Identifying patients at high risk of immune-related adverse events (irAEs) that impede the achievement of durable efficacy of programmed cell death 1 (PD-1)/programmed death ligand 1 (PD-L1) blockade therapy is important in improving their management. Identification of a novel predictive factor of therapeutic benefit is also important in improving patient selection for treatment with PD-1/PD-L1 inhibitors. Further determinants driving response and linking with irAEs are urgently required.

Methods

To address these unmet needs in the field, we explored whether 27 soluble checkpoint proteins and immunomodulatory proteins in serum at the therapy baseline and after week 3 were associated with irAE onset and therapeutic efficacy using MILLIPLEX Human Immuno-Oncology Checkpoint Protein Panel assays in a prospective, multicenter cohort of 81 patients with non-small cell lung cancer (NSCLC) receiving atezolizumab monotherapy.

Results

By competing-risks regression analysis, we identified that high levels of B cell-activating factor (BAFF) at baseline were a significant and strong risk factor of irAEs (hazard ratio, 5.61; 95% confidence interval, 2.43–12.96; P < 0.0001).
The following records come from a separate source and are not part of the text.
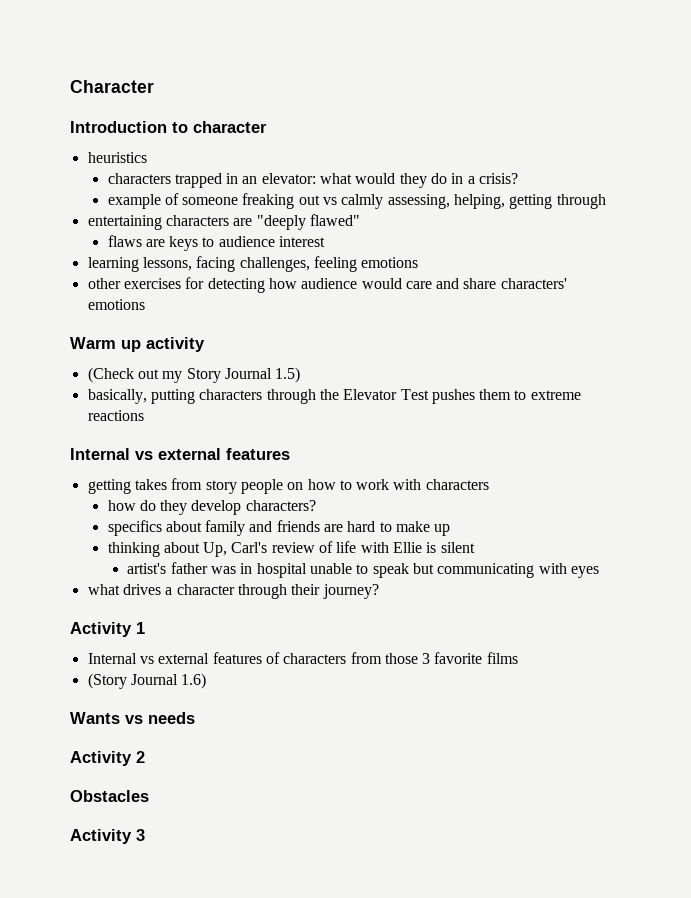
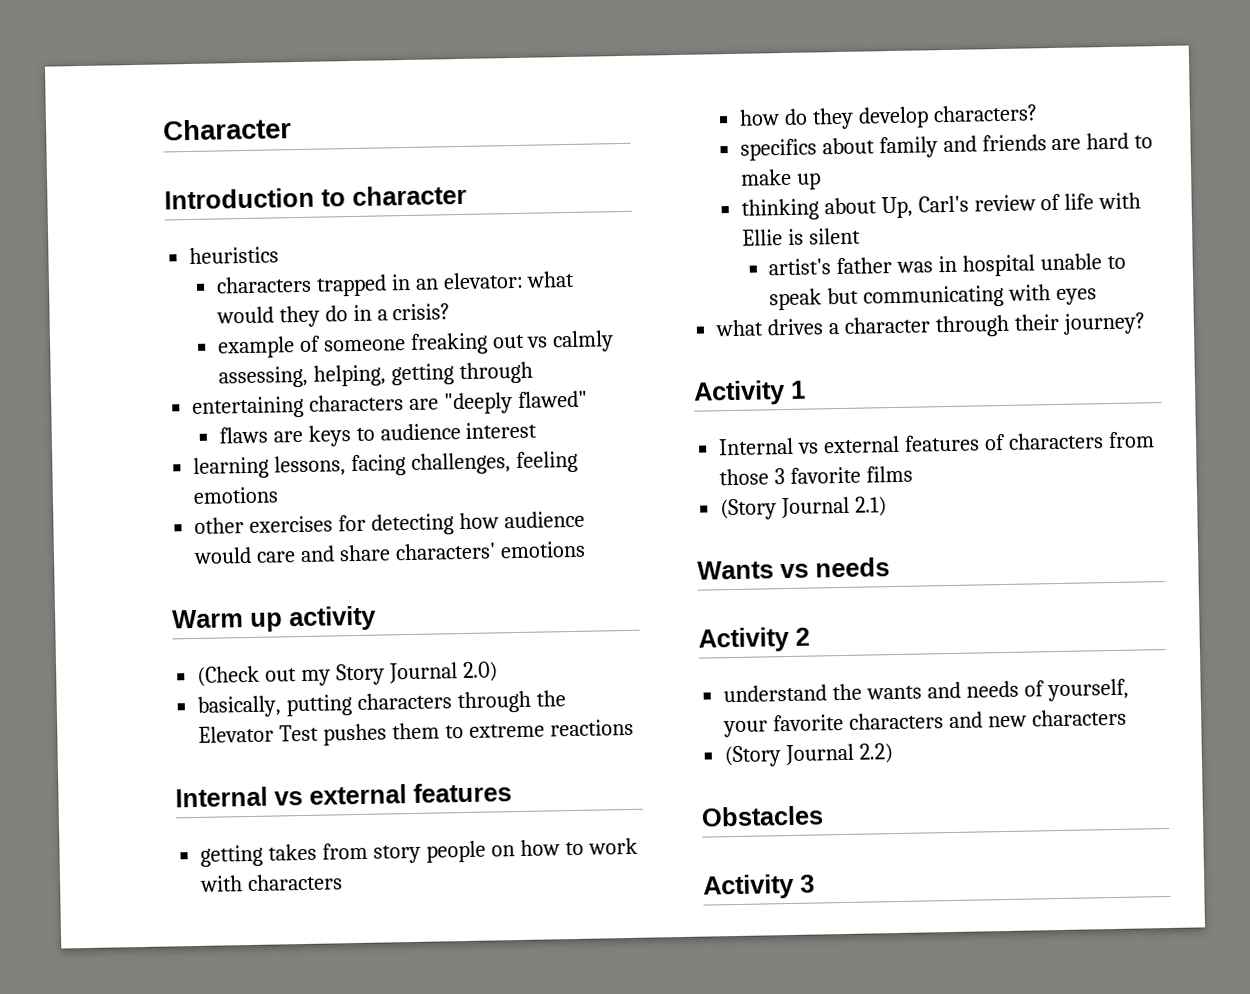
[275,367,301,383] 1.5) -> [462,661,498,683] 2.0)
[181,673,207,689] 1.6) -> [855,496,888,517] 2.1)
(145, 757) none -> [723,678,1129,703] [723,708,1127,738] [724,743,894,768] // understand the wants and needs of yourself, your favorite characters and new characters // (Story Journal 2.2)

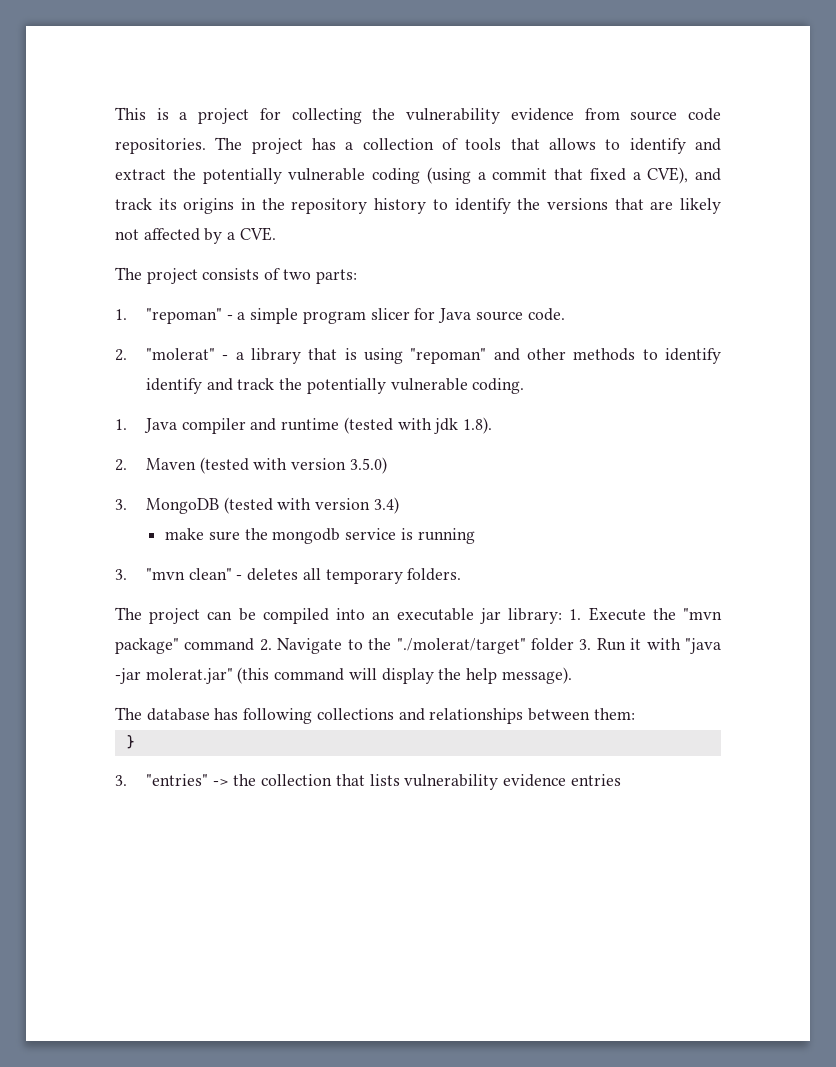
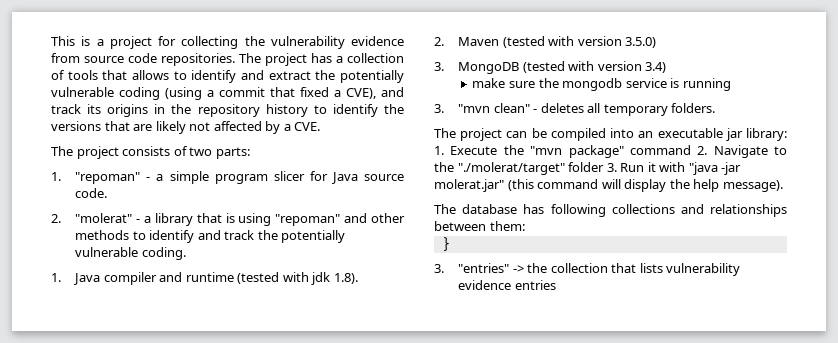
[145,378,202,394] identify -> (195, 236) none

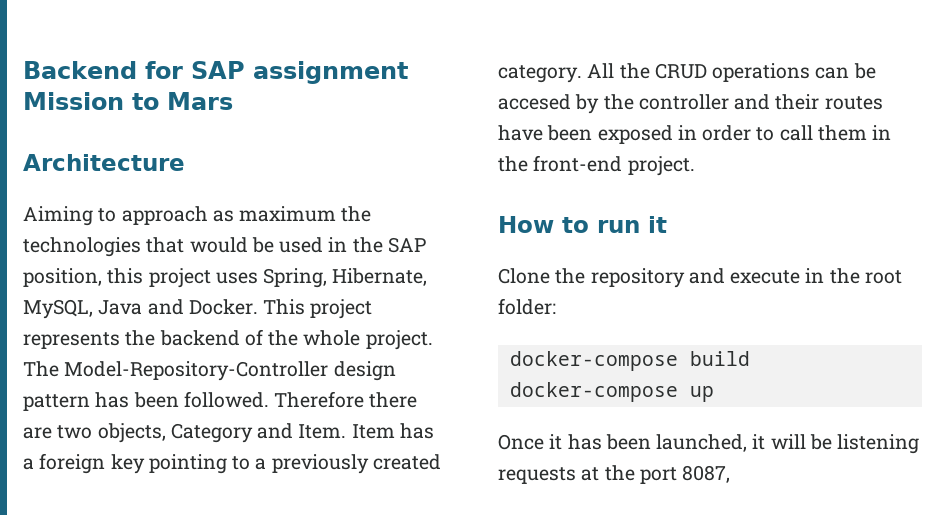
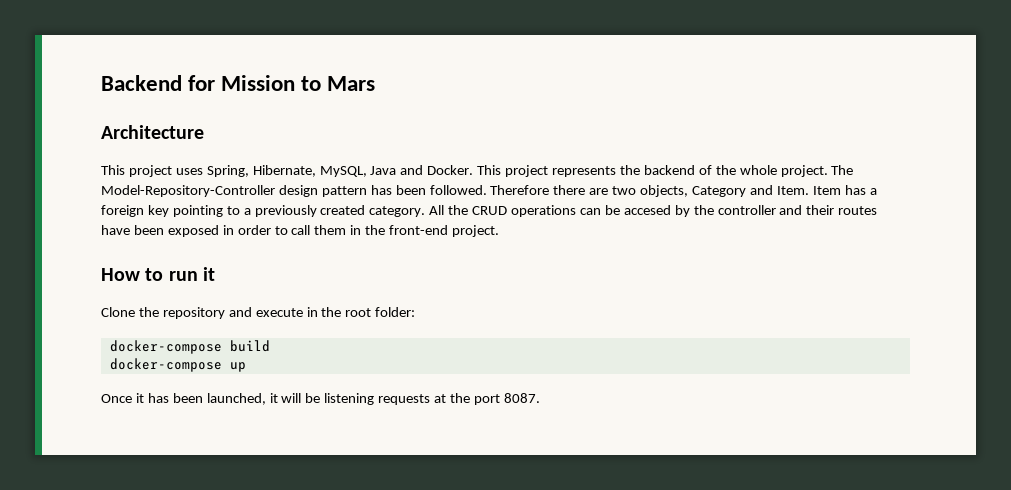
[190,61,408,84] SAP assignment -> (216, 83) none
[23,206,372,226] [23,237,426,257] [23,268,144,287] Aiming to approach as maximum the technologies that would be used in the SAP position, this -> [101,165,125,175] This
[682,465,731,483] 8087, -> [503,393,540,403] 8087.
We also identified that increased inducible T cell co-stimulator (ICOS) during the first therapeutic cycle was an independent factor associated with prolonged progression-free survival and overall survival.

Conclusion

These findings are in keeping with the reported mechanistic basis of these molecules and may provide potential guidance for clinical decision-making to improve patient care. Further validation studies are warranted.

Trial registration UMIN000035616 (January 28, 2019)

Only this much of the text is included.